═════ Records shown

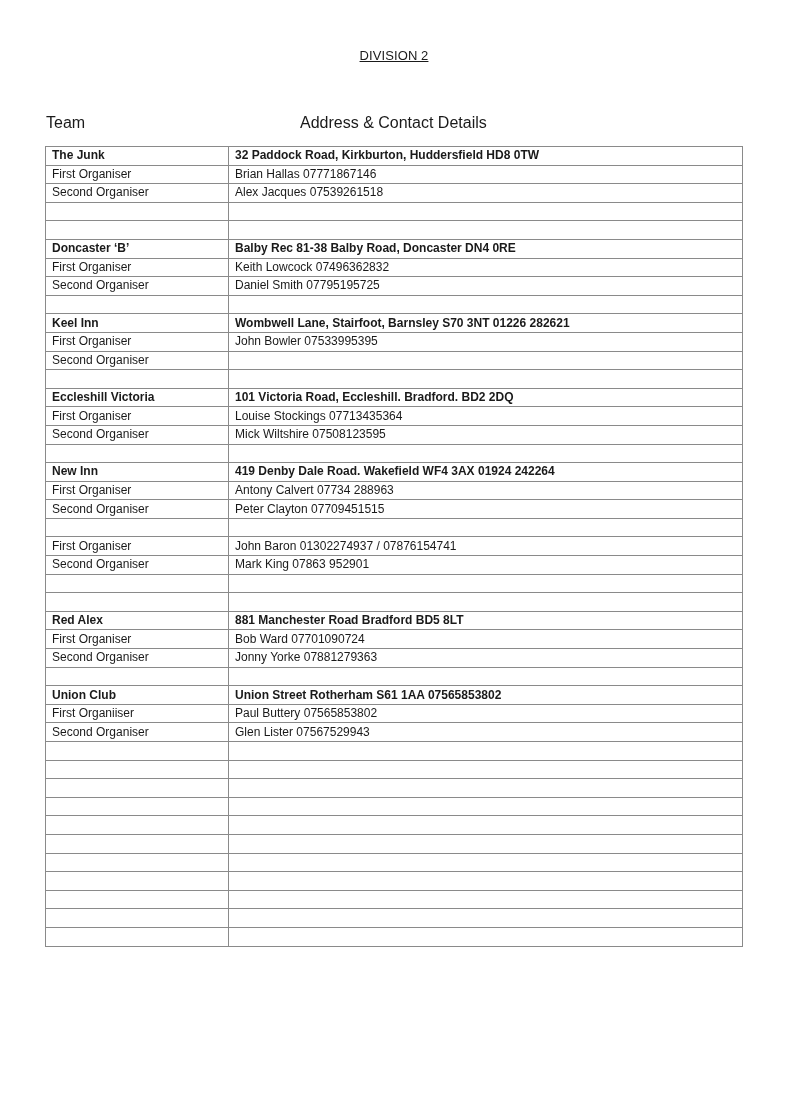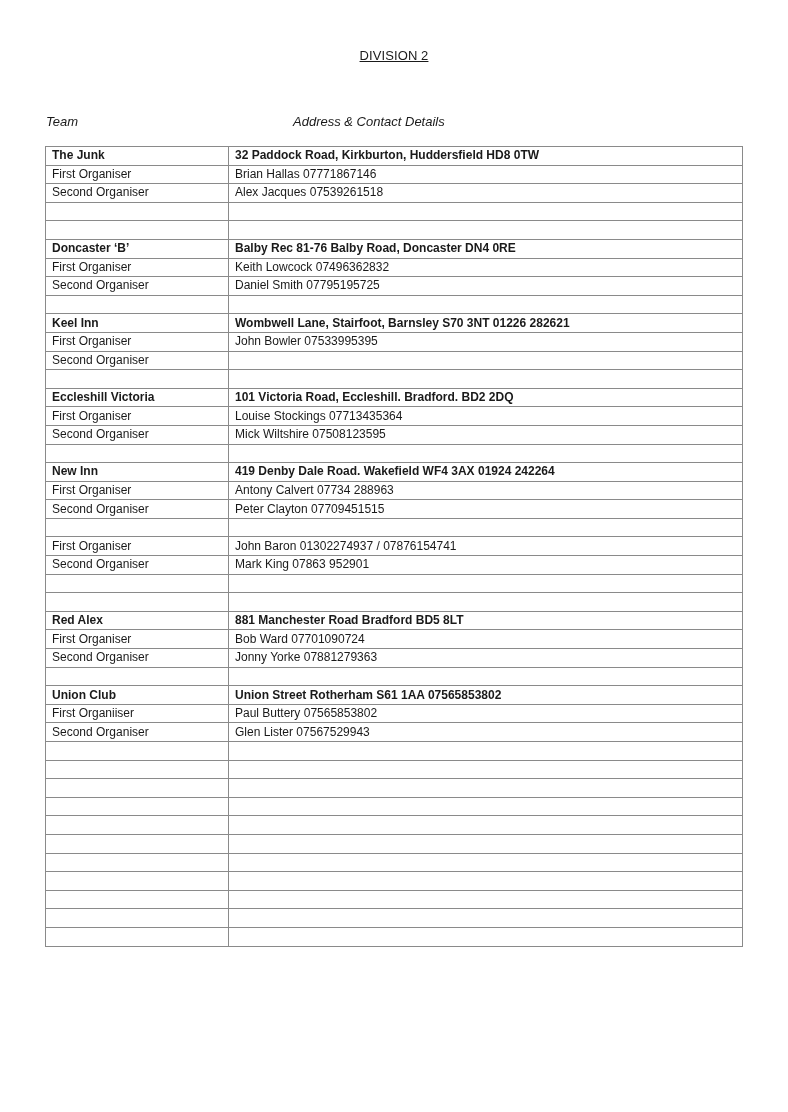--- a/index.html
+++ b/index.html
@@ -1,21 +1,21 @@
 <!DOCTYPE html>
 <html><head>
 <meta charset="utf-8">
 <style>
   html, body { margin: 0; padding: 0; background: #ffffff; }
   body { width: 788px; height: 1112px; position: relative; font-family: "Liberation Sans", sans-serif; color: #1a1a1a; }
   .title { position: absolute; top: 46px; left: 0; width: 788px; text-align: center; }
   .title span { font-size: 13px; text-decoration: underline; letter-spacing: 0.1px; }
-  .col-head { position: absolute; top: 114px; font-size: 13px; font-style: italic; }
+  .col-head { position: absolute; top: 114px; font-size: 16px; }
   .col-head.team { left: 46px; }
-  .col-head.addr { left: 293px; }
+  .col-head.addr { left: 300px; }
   table.sheet { position: absolute; top: 146px; left: 45px; width: 698px; border-collapse: collapse; table-layout: fixed; }
   table.sheet td { border: 1px solid #8a8a8a; height: 17.6px; padding: 0 6px; font-size: 12px; line-height: 17px; white-space: nowrap; overflow: hidden; }
   table.sheet col.c1 { width: 183px; }
   table.sheet tr.team td { font-weight: bold; }
 </style>
 </head>
 <body>
 
 <div class="title">
   <span>DIVISION 2</span>
@@ -45,21 +45,21 @@
       <tr class="blank">
         <td></td>
         <td></td>
       </tr>
       <tr class="blank">
         <td></td>
         <td></td>
       </tr>
       <tr class="team">
         <td>Doncaster ‘B’</td>
-        <td>Balby Rec  81-76 Balby Road, Doncaster DN4 0RE</td>
+        <td>Balby Rec  81-38 Balby Road, Doncaster DN4 0RE</td>
       </tr>
       <tr class="contact">
         <td>First Organiser</td>
         <td>Keith Lowcock  07496362832</td>
       </tr>
       <tr class="contact">
         <td>Second Organiser</td>
         <td>Daniel Smith  07795195725</td>
       </tr>
       <tr class="blank">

══════════

> Your objective:
What is needed is every line from the data above that includes the string "span", copied out.

> Your solution:
   .title span { font-size: 13px; text-decoration: underline; letter-spacing: 0.1px; }
   <span>DIVISION 2</span>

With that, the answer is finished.